The ACE is the switching center within a Universal Mobile Telecommunications System (UMTS), the latest generation of mobile radio systems. UMTS is the successor to GSM and is being proposed as a universal standard. The ACE handles AAL2 (ATM Adaptation Layer 2) switching. The ACE device is part of a mobile switching center (MSC), which in the first version is able to mediate up to three hundred thousand subscribers. It provides Utopia L2 and PCI interfaces.

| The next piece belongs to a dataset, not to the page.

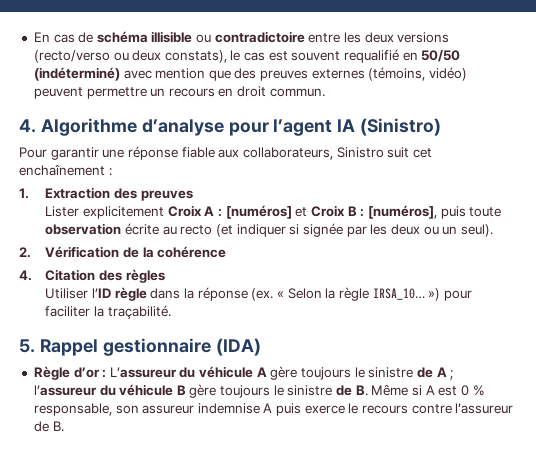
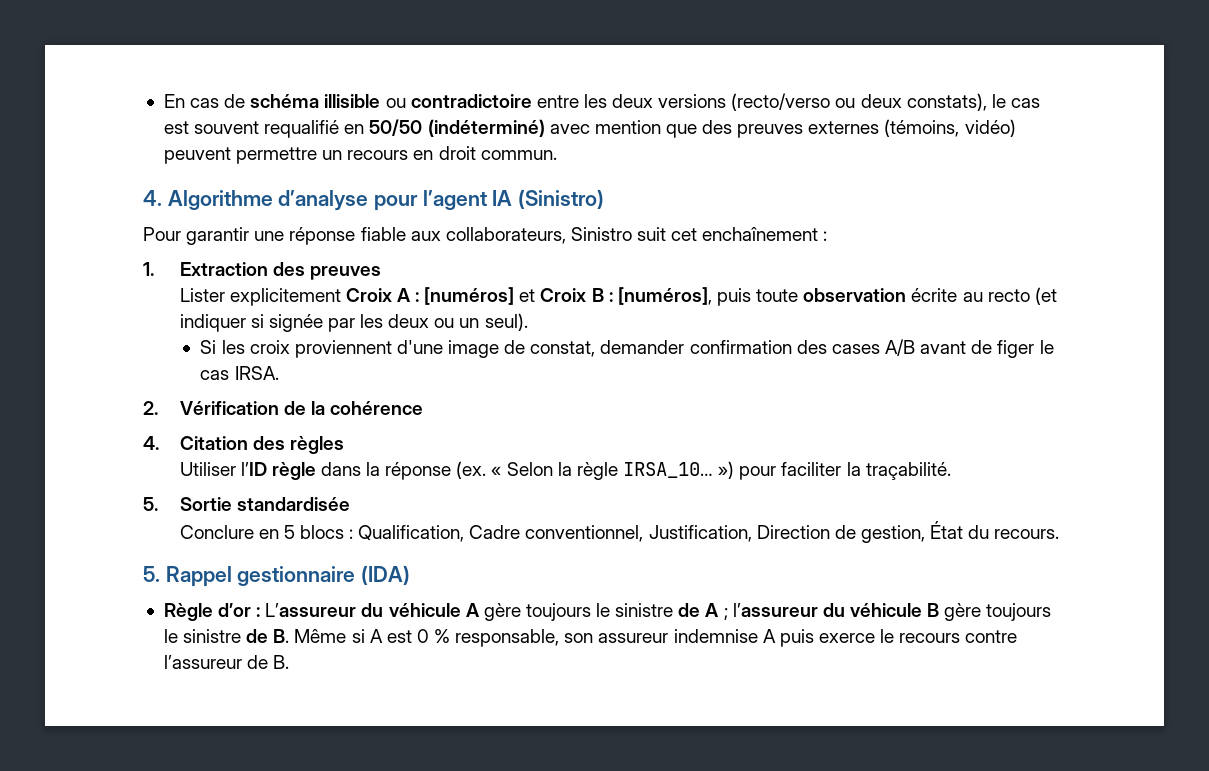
+ Si les croix proviennent d'une image de constat, demander confirmation des cases A/B avant de figer le cas IRSA.
+ 5. Sortie standardisée
+ Conclure en 5 blocs : Qualification, Cadre conventionnel, Justification, Direction de gestion, État du recours.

An added benefit of the FPGA implementation was that it gave us the opportunity to change the design to correct for errors or adapt to new standards. Our requirements were not stable, and we knew that subsequent changes were almost a certainty. We also needed less than ten thousand pieces, making FPGAs a much more cost-effective alternative to a $750,000 ASIC. Thus the ACE was implemented in two 300K-gate Xilinx Virtex 2000E arrays.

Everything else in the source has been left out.